I am trying to compare two csv files using pandas dataframes. One is a master sheet that is going to have data appended to it daily (test_master.csv). The second is a daily report (test_daily.csv) that contains the data I want to append to the test_master.csv.
I am creating two pandas dataframes from these files:
import pandas as pd
dfmaster = pd.read_csv(test_master.csv)
dfdaily = pd.read_csv(test_daily.csv)
I want the daily list to get compared to the master list to see if there are any duplicate rows on the daily list that are already in the master list. If so, I want them to remove the duplicates from dfdaily. I then want to write this non-duplicate data to dfmaster.
The duplicate data will always be an entire row. My plan was to iterate through the sheets row by row to make the comparison, then.
I realize I could append my daily data to the dfmaster dataframe and use drop_duplicates to remove the duplicates. I cannot figure out how to remove the duplicates in the dfdaily dataframe, though. And I need to be able to write the dfdaily data back to test_daily.csv (or another new file) without the duplicate data.

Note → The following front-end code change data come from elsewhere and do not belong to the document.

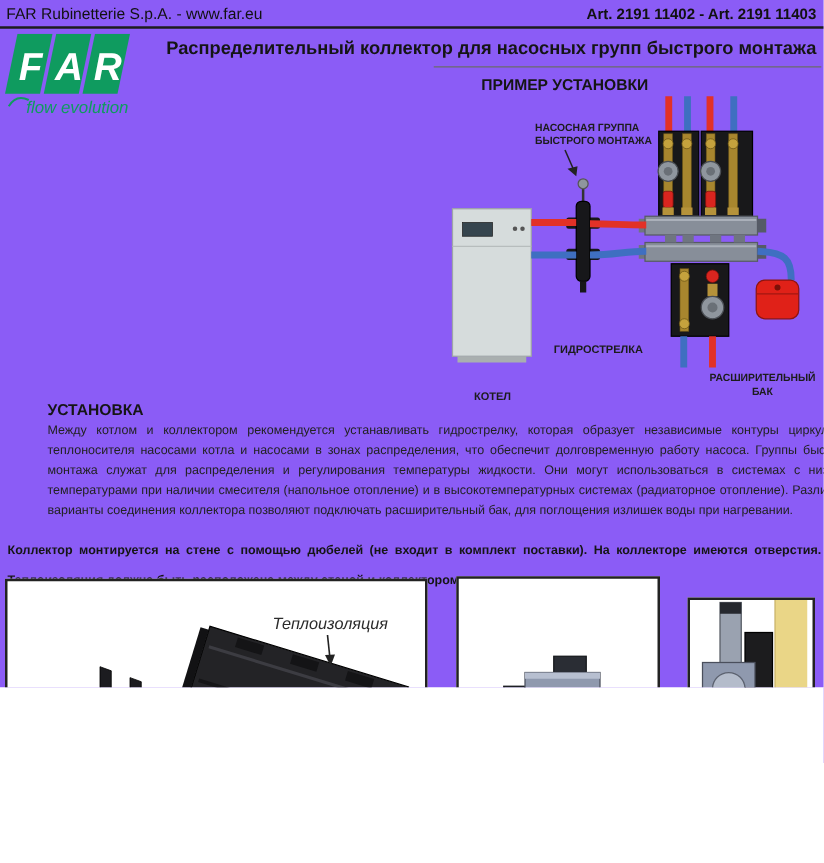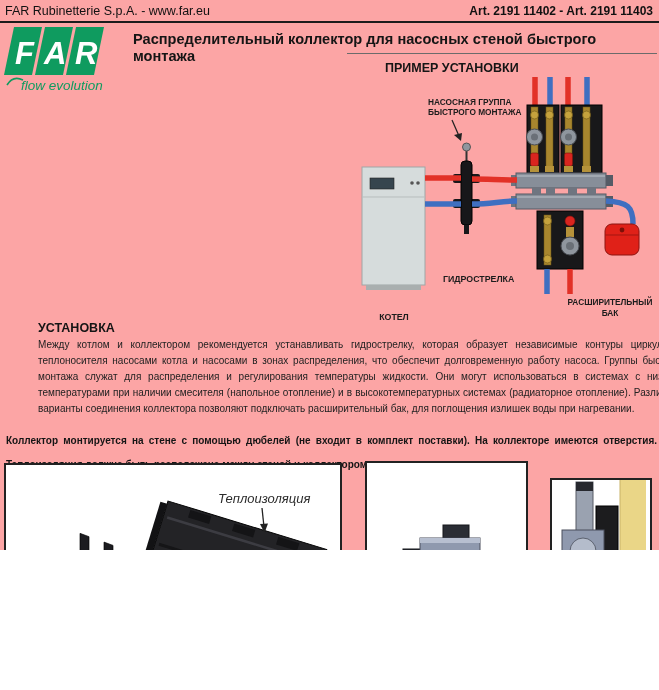--- a/index.html
+++ b/index.html
@@ -3,7 +3,7 @@
 <meta charset="utf-8">
 <style>
   html,body{margin:0;padding:0;background:#ffffff;}
-  .page{position:relative;width:659px;height:550px;background:#fca5a5;
+  .page{position:relative;width:659px;height:550px;background:#8b5cf6;
         font-family:"Liberation Sans", sans-serif;color:#1a1a1a;overflow:hidden;}
   .abs{position:absolute;}
   .hdr-left{left:5px;top:4px;font-size:12.5px;color:#111;}

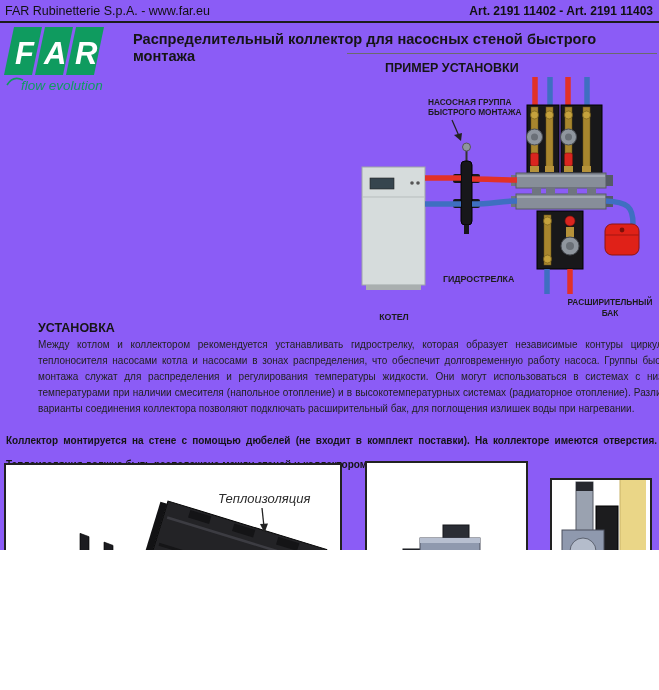--- a/index.html
+++ b/index.html
@@ -46,7 +46,7 @@
     <text x="17" y="63" font-size="13.5" font-style="italic" fill="#0f9b5f">flow evolution</text>
   </svg>
 
-  <div class="abs title">Распределительный коллектор для насосных стеной быстрого монтажа</div>
+  <div class="abs title">Распределительный коллектор для насосных групп быстрого монтажа</div>
   <div class="abs title-rule"></div>
 
   <div class="abs example-heading">ПРИМЕР УСТАНОВКИ</div>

Here is an example of what the dataframes could look like.
test_master.csv
column 1 | column 2 | column 3 |
+-------------+-------------+-------------+
| 1 | 2 | 3 |
| 4 | 5 | 6 |
| 7 | 8 | 9 |
| duplicate 1 | duplicate 1 | duplicate 1 |
| duplicate 2 | duplicate 2 | duplicate 2
test_daily.csv
+-------------+-------------+-------------+
| column 1 | column 2 | column 3 |
+-------------+-------------+-------------+
| duplicate 1 | duplicate 1 | duplicate 1 |
| duplicate 2 | duplicate 2 | duplicate 2 |
| 10 | 11 | 12 |
| 13 | 14 | 15 |
+-------------+-------------+-------------+
Desired output is:
test_master.csv
+-------------+-------------+-------------+
| column 1 | column 2 | column 3 |
+-------------+-------------+-------------+
| 1 | 2 | 3 |
| 4 | 5 | 6 |
| 7 | 8 | 9 |
| duplicate 1 | duplicate 1 | duplicate 1 |
| duplicate 2 | duplicate 2 | duplicate 2 |
| 10 | 11 | 12 |
| 13 | 14 | 15 |
+-------------+-------------+-------------+
test_daily.csv
+----------+----------+----------+
| column 1 | column 2 | column 3 |
+----------+----------+----------+
| 10 | 11 | 12 |
| 13 | 14 | 15 |
+----------+----------+----------+
Any help would be greatly appreciated!
EDIT
I incorrectly thought solutions from the set difference question solved my problem. I ran into certain cases where those solutions did not work. I believe it had something to do with index numbers labels as mentioned in a comment by Troy D below. Troy D's solution is the solution that I am now using.